Action item:
Report the count of lines with "label" in the data below, and no other words.

++++ Source records ++++

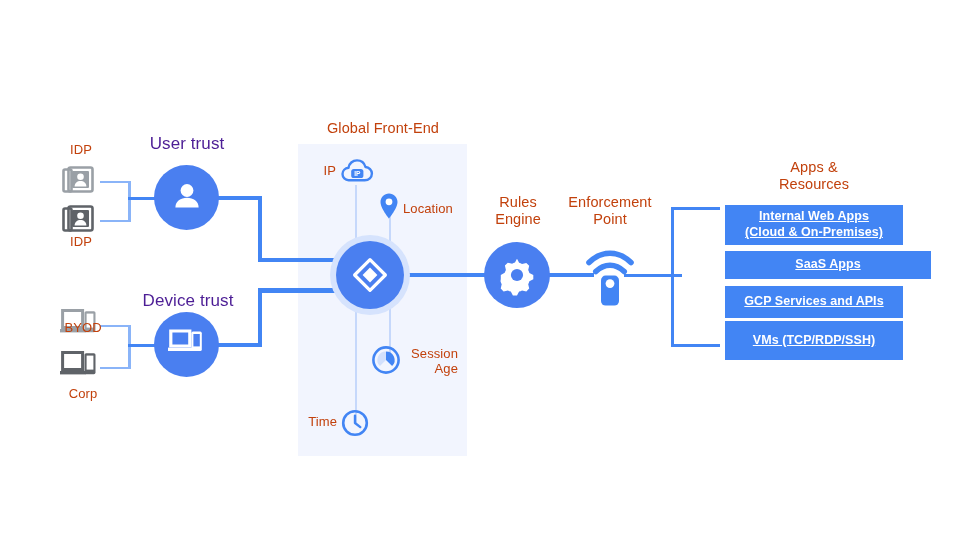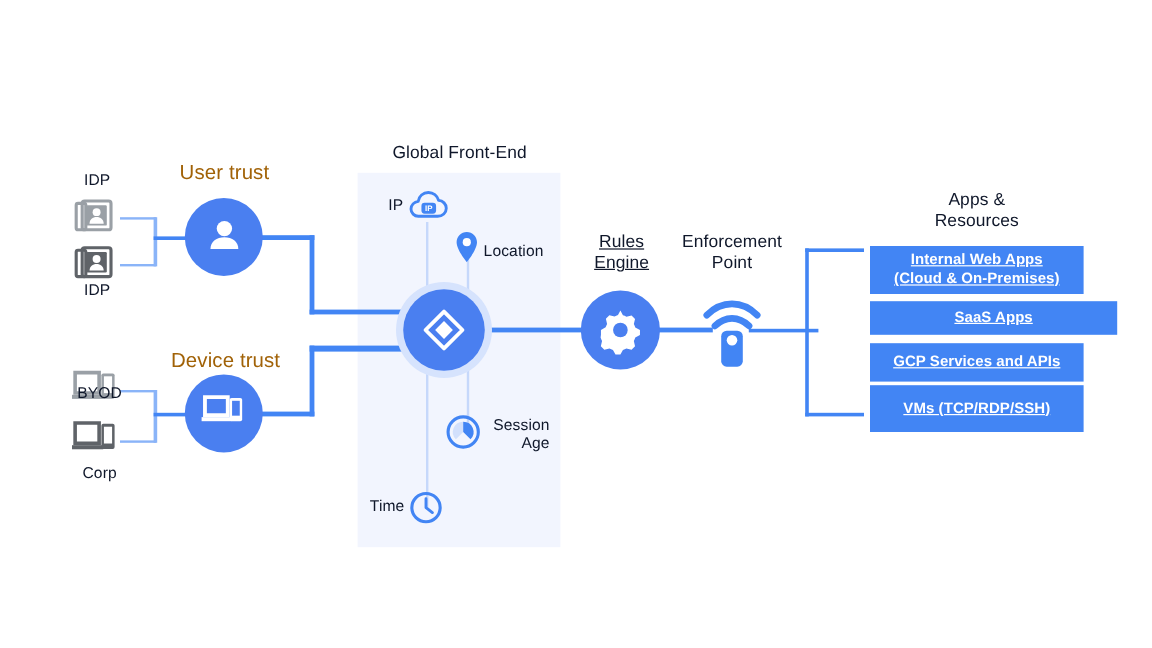--- a/index.html
+++ b/index.html
@@ -26,7 +26,7 @@
   
   .lbl {
     position: absolute;
-    color: #0f172a;
+    color: #c2410c;
     text-align: center;
     line-height: 1.18;
     white-space: pre-line;

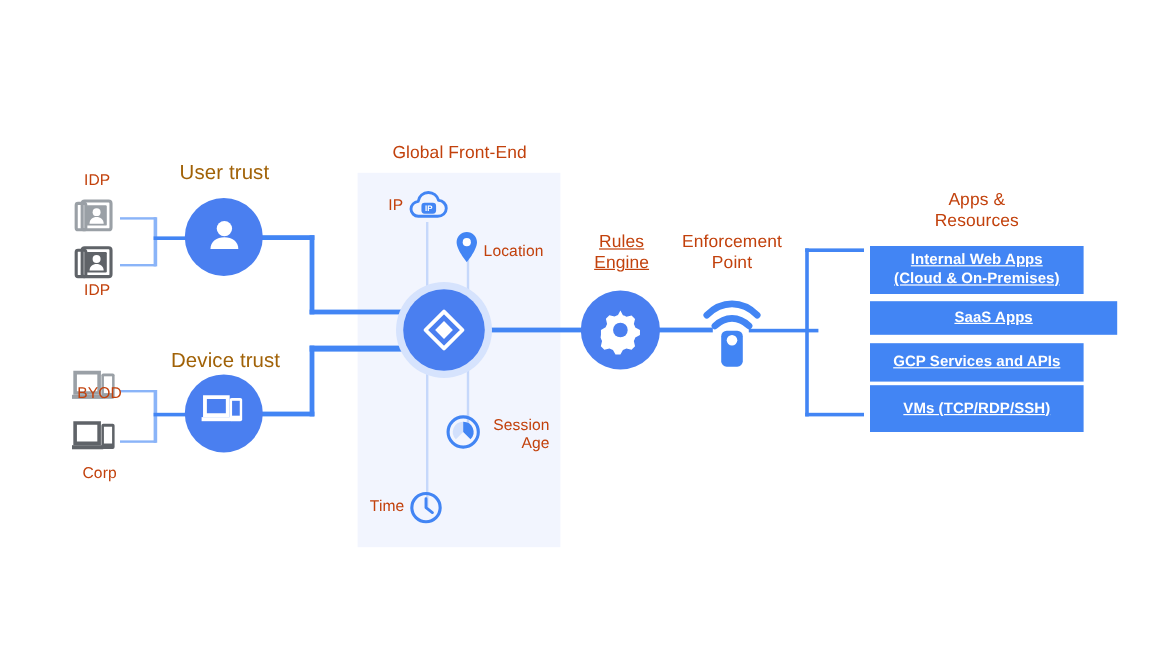--- a/index.html
+++ b/index.html
@@ -38,7 +38,7 @@
   }
   .lbl-trust {           
     font-size: 17px;
-    color: #a16207;
+    color: #4c1d95;
   }
   .lbl-node {            
     font-size: 14.5px;

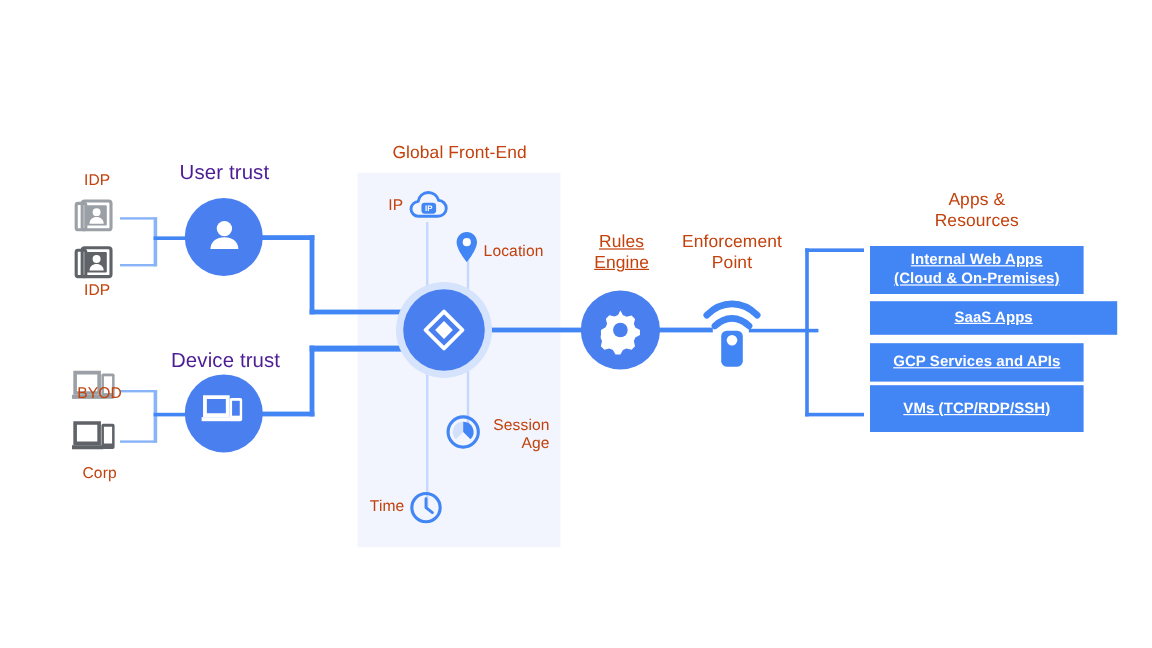--- a/index.html
+++ b/index.html
@@ -255,7 +255,7 @@
       <circle cx="17" cy="17" r="6.1" fill="#4a7ff0"></circle>
     </svg>
   </div>
-  <div class="lbl lbl-node" style="left:473px; top:194px; width:90px;text-decoration:underline;">Rules
+  <div class="lbl lbl-node" style="left:473px; top:194px; width:90px;">Rules
 Engine</div>
 
   <div class="abs" style="left:584px; top:245px;">

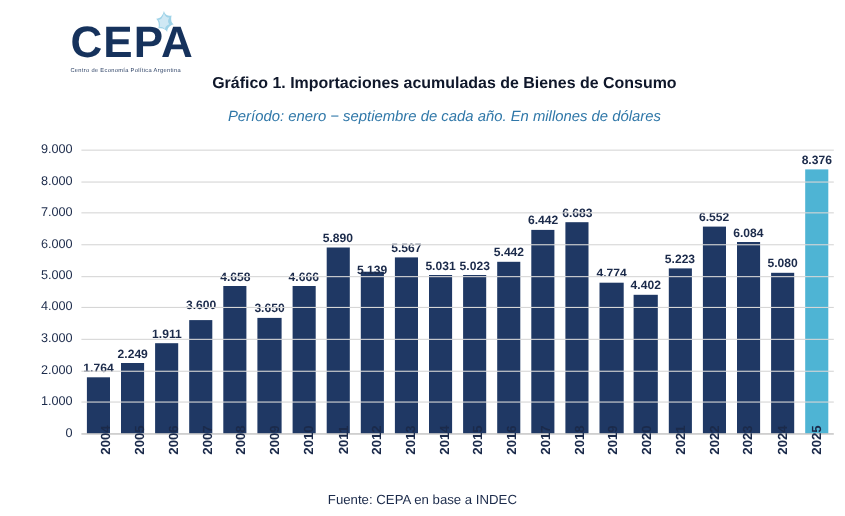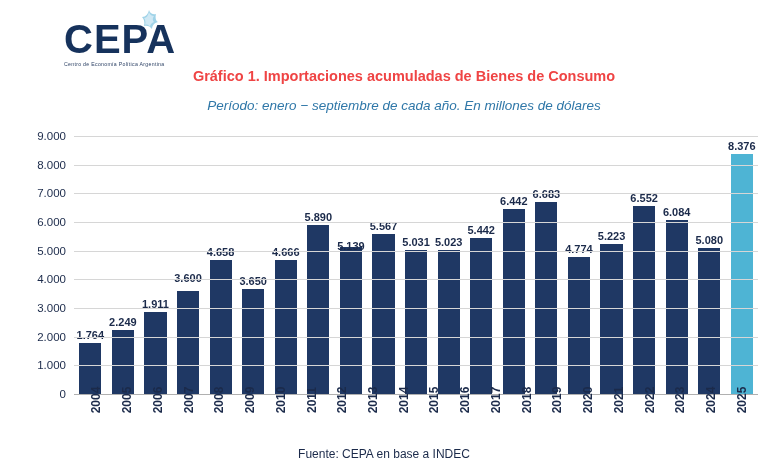--- a/index.html
+++ b/index.html
@@ -60,7 +60,7 @@
     text-align: center;
     font-size: 14.5px;
     font-weight: 700;
-    color: #ef4444;
+    color: #0f172a;
     padding-left: 40px;
   }
   .chart-subtitle {

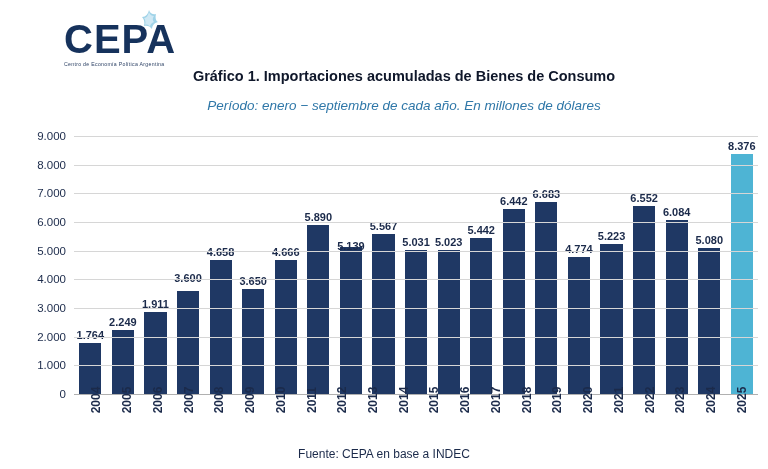--- a/index.html
+++ b/index.html
@@ -285,6 +285,10 @@
           <div class="bar" title="2019: 4.774" style="height: 136.855px;"></div>
         </div>
         <div class="bar-slot">
+          <div class="bar-label" style="bottom: 128.191px;">4.402</div>
+          <div class="bar" title="2020: 4.402" style="height: 126.191px;"></div>
+        </div>
+        <div class="bar-slot">
           <div class="bar-label" style="bottom: 151.726px;">5.223</div>
           <div class="bar" title="2021: 5.223" style="height: 149.726px;"></div>
         </div>

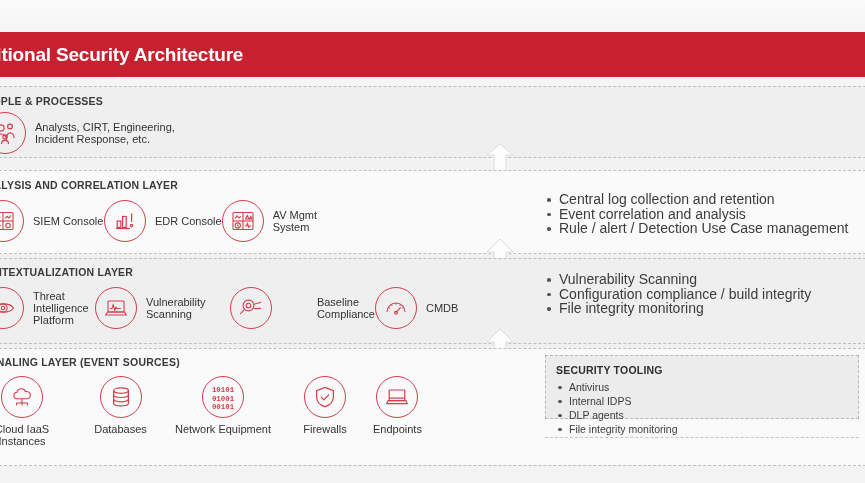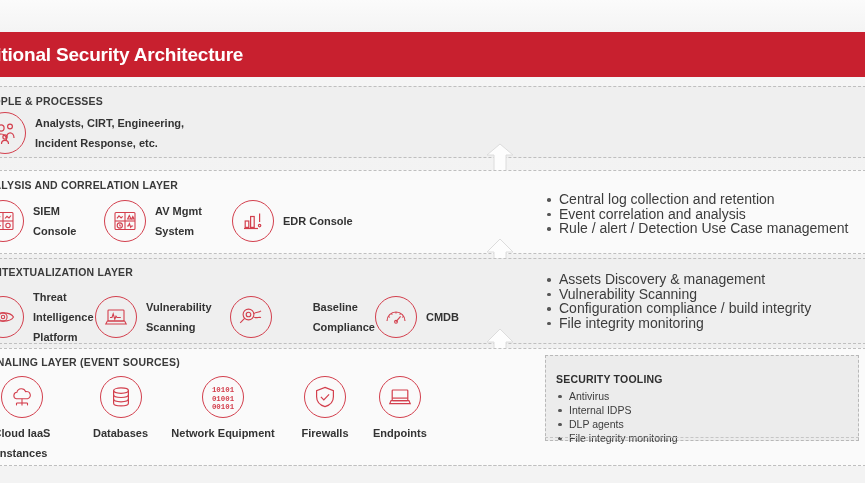--- a/index.html
+++ b/index.html
@@ -64,9 +64,8 @@
   }
   .circ svg{display:block;}
   .node-label{
-    margin-left:9px;font-size:11px;line-height:20px;color:#333;
+    margin-left:9px;font-size:11px;line-height:12px;color:#333;
     white-space:pre-line;
-    font-weight:bold;
   }
   .node-label.below{
     margin-left:0;margin-top:5px;text-align:center;font-size:11px;

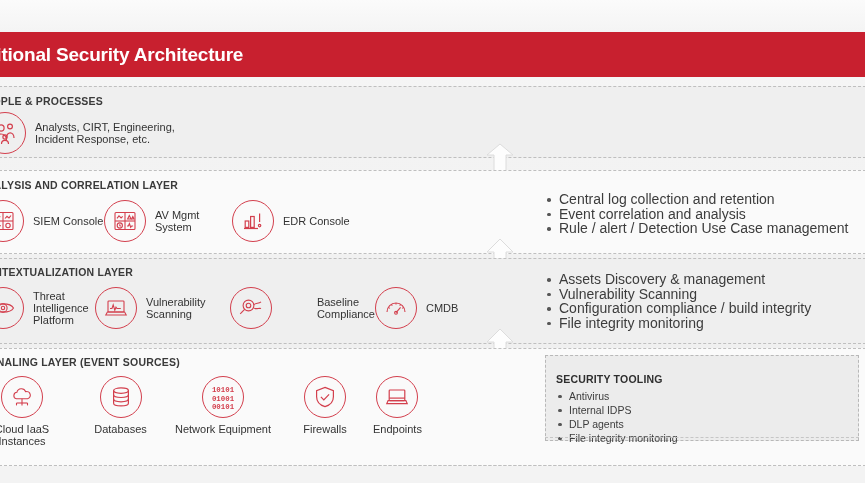--- a/index.html
+++ b/index.html
@@ -179,6 +179,19 @@
       <div class="node-label">SIEM Console</div>
     </div>
 
+    <div class="node">
+      <div class="circ">
+        <svg width="24" height="24" viewBox="0 0 24 24" fill="none" stroke="#d33f4d" stroke-width="1.2">
+          <path d="M3 19.5 h14"></path>
+          <rect x="4.2" y="12" width="3.6" height="6.4"></rect>
+          <rect x="9.6" y="7.5" width="3.6" height="10.9"></rect>
+          <line x1="18.6" y1="4.5" x2="18.6" y2="13"></line>
+          <circle cx="18.6" cy="16.6" r="1.2"></circle>
+        </svg>
+      </div>
+      <div class="node-label">EDR Console</div>
+    </div>
+
     <div class="node" style="width:128px;">
       <div class="circ">
         <svg width="24" height="24" viewBox="0 0 24 24" fill="none" stroke="#d33f4d" stroke-width="1.1">
@@ -196,19 +209,6 @@
       <div class="node-label">AV Mgmt
 System</div>
     </div>
-
-    <div class="node">
-      <div class="circ">
-        <svg width="24" height="24" viewBox="0 0 24 24" fill="none" stroke="#d33f4d" stroke-width="1.2">
-          <path d="M3 19.5 h14"></path>
-          <rect x="4.2" y="12" width="3.6" height="6.4"></rect>
-          <rect x="9.6" y="7.5" width="3.6" height="10.9"></rect>
-          <line x1="18.6" y1="4.5" x2="18.6" y2="13"></line>
-          <circle cx="18.6" cy="16.6" r="1.2"></circle>
-        </svg>
-      </div>
-      <div class="node-label">EDR Console</div>
-    </div>
   </div>
 
   <div class="bullets" style="left:545px;top:192px;">

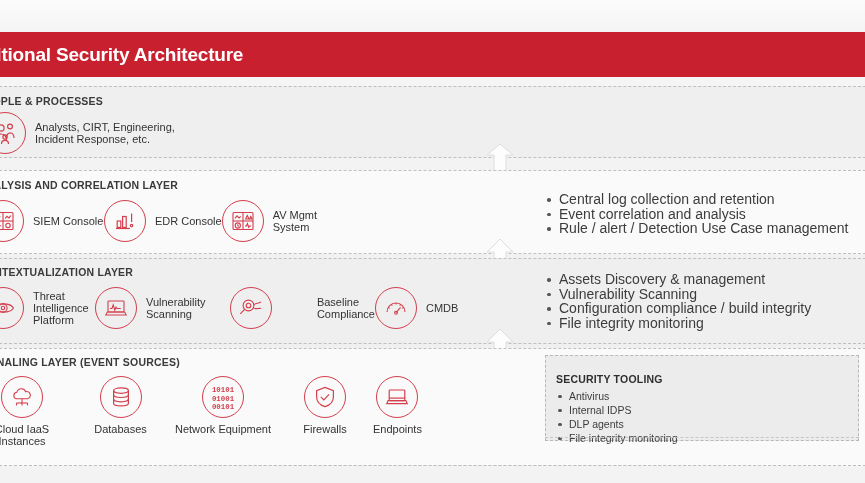--- a/index.html
+++ b/index.html
@@ -287,7 +287,6 @@
 
   <div class="bullets" style="left:545px;top:272px;">
     <ul>
-      <li>Assets Discovery &amp; management</li>
       <li>Vulnerability Scanning</li>
       <li>Configuration compliance / build integrity</li>
       <li>File integrity monitoring</li>

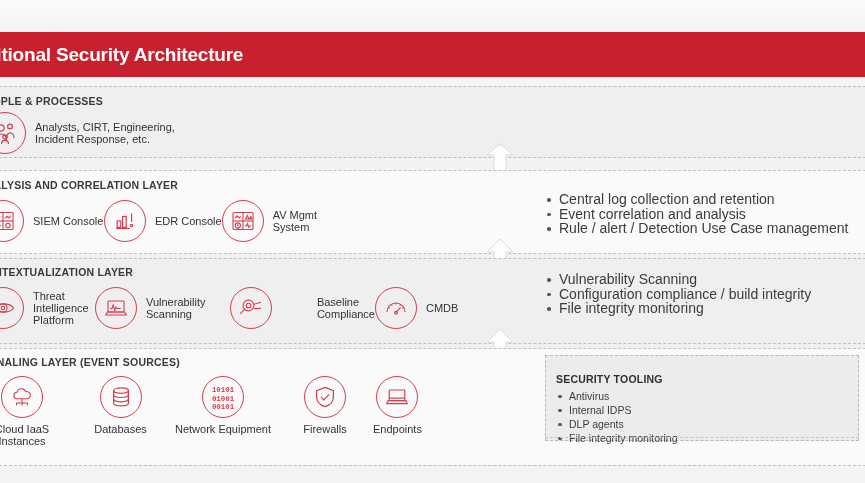--- a/index.html
+++ b/index.html
@@ -86,9 +86,9 @@
 
   
   .tooling{
-    position:absolute;left:545px;top:355px;width:314px;height:86px;
+    position:absolute;left:545px;top:355px;width:314px;height:64px;
     background:#ececec;border:1px dashed #b8b8b8;box-sizing:border-box;
-    padding:17px 10px 0 10px;
+    padding:8px 10px 0 10px;
   }
   .tooling .t-title{
     font-size:10.5px;font-weight:bold;color:#2e2e2e;letter-spacing:.2px;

++++

Expected output:
8